Copy out each line of the entries below in which the string "none" appears.

◆ SUPPLIED INFORMATION:
....

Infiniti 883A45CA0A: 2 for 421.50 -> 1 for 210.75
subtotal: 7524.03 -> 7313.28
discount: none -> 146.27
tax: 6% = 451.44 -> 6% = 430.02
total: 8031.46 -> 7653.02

....

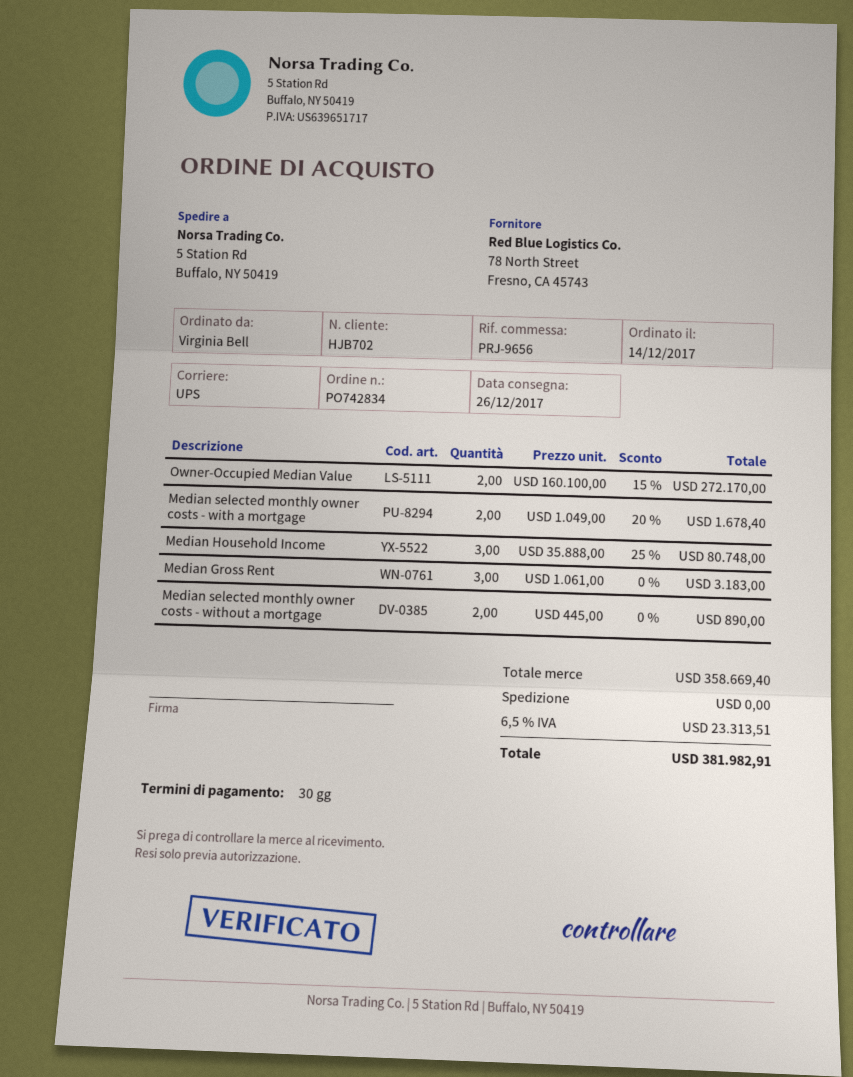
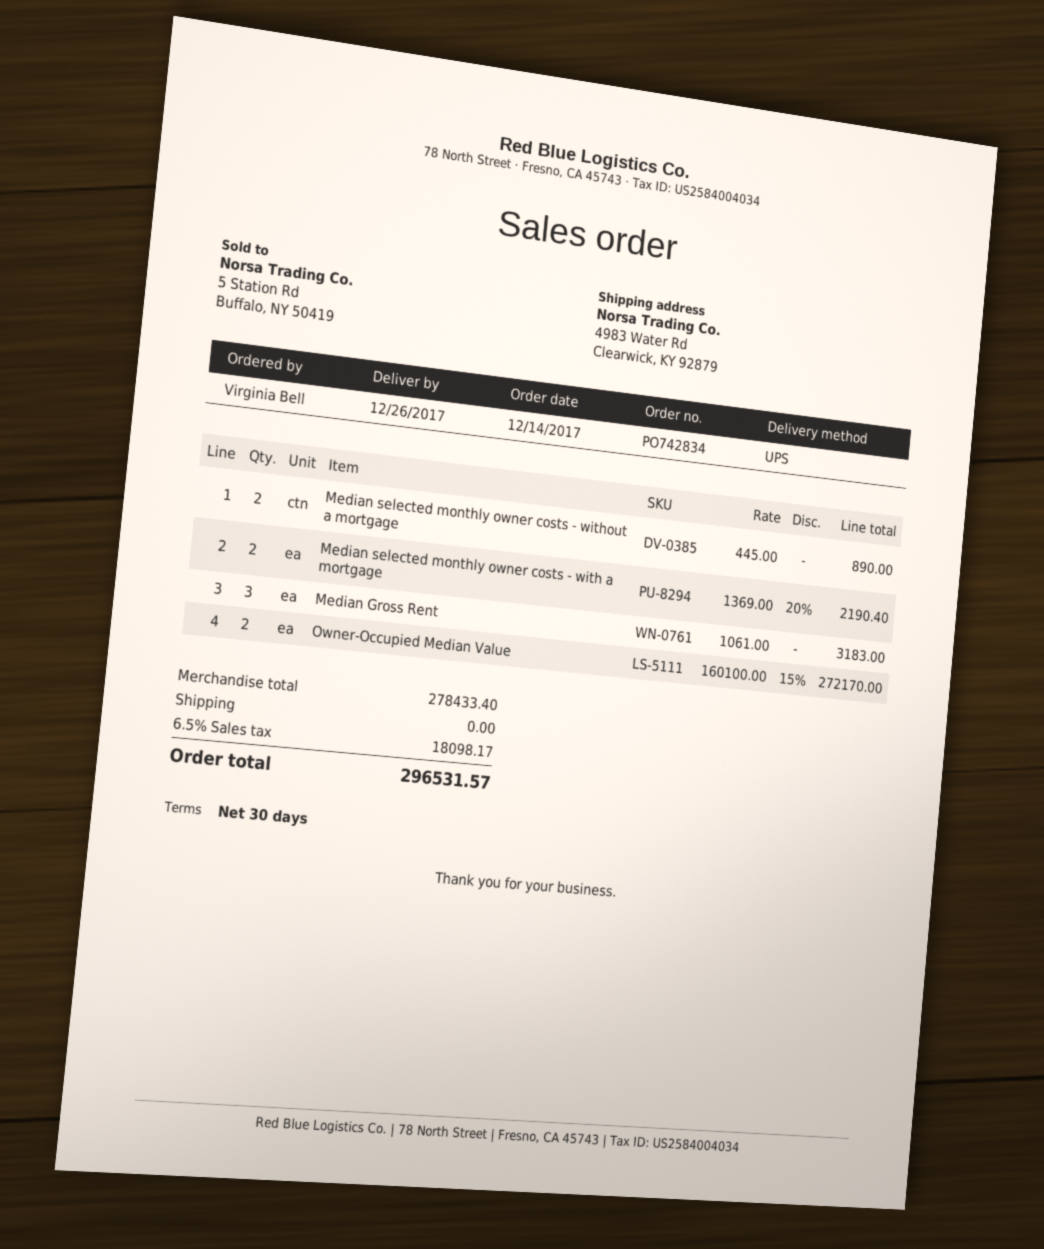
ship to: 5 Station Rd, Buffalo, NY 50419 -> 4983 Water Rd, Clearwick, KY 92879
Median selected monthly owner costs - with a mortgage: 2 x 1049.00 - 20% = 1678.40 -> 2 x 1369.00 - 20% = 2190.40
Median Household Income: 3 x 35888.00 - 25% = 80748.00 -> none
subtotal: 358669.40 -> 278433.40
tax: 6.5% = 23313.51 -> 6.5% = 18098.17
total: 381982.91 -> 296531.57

....

◆ WRITTEN ANSWER:
discount: none -> 146.27
Median Household Income: 3 x 35888.00 - 25% = 80748.00 -> none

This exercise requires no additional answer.